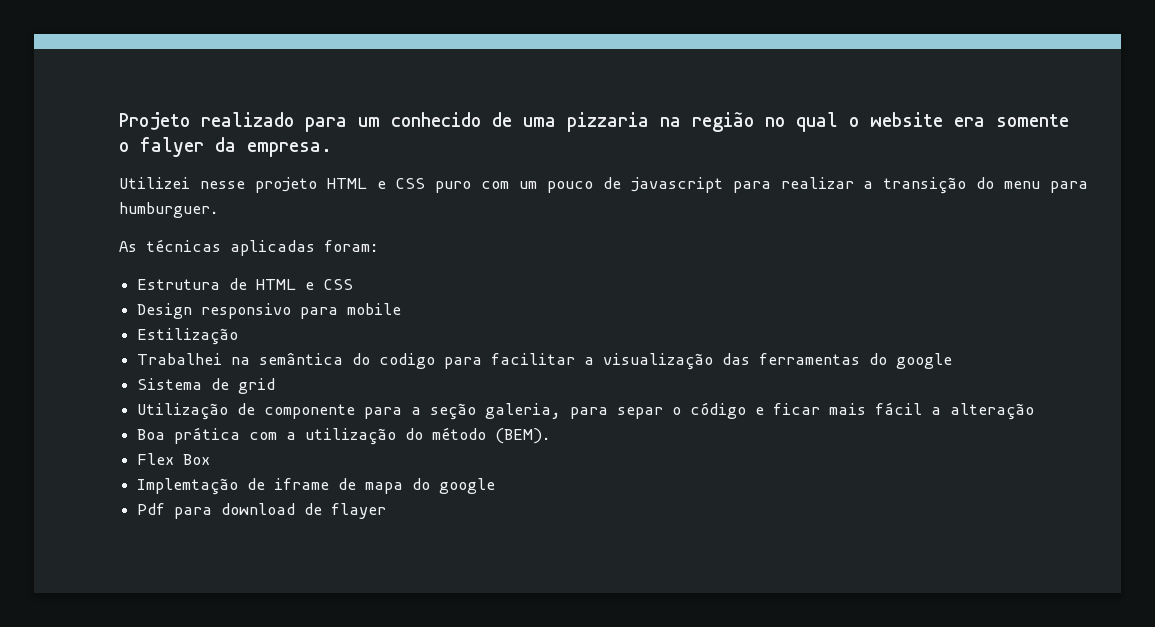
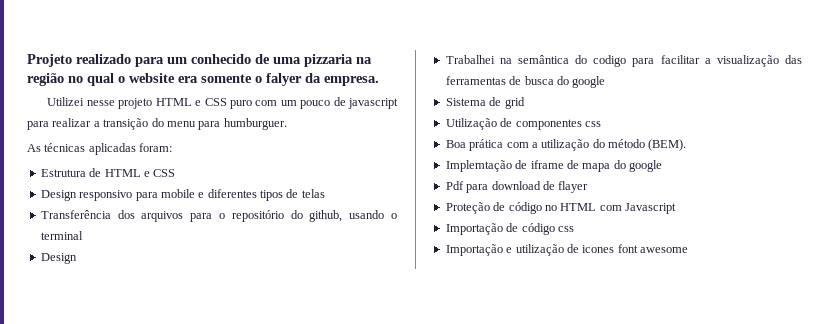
[137,328,239,345] // Estilização -> [198,189,325,201] [40,210,397,222] [40,231,83,240] [40,253,77,264] e diferentes tipos de telas // Transferência dos arquivos para o repositório do github, usando o terminal // Design
(861, 359) none -> [509,76,554,85] de busca
[264,402,1035,420] componente para a seção galeria, para separ o código e ficar mais fácil a alteração -> [515,119,601,130] componentes css
[137,453,211,465] // Flex Box -> (687, 145) none
(387, 511) none -> [445,202,676,214] [445,223,574,235] [445,244,688,256] // Proteção de código no HTML com Javascript // Importação de código css // Importação e utilização de icones font awesome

= TASK ITEM =
Starting with the line that holds "(861, 359) none -> [509,76,554,85] de busca", copy every line through the end of the data above. Reproduce them exactly, with no other material.

= EXERCISE RESULT =
(861, 359) none -> [509,76,554,85] de busca
[264,402,1035,420] componente para a seção galeria, para separ o código e ficar mais fácil a alteração -> [515,119,601,130] componentes css
[137,453,211,465] // Flex Box -> (687, 145) none
(387, 511) none -> [445,202,676,214] [445,223,574,235] [445,244,688,256] // Proteção de código no HTML com Javascript // Importação de código css // Importação e utilização de icones font awesome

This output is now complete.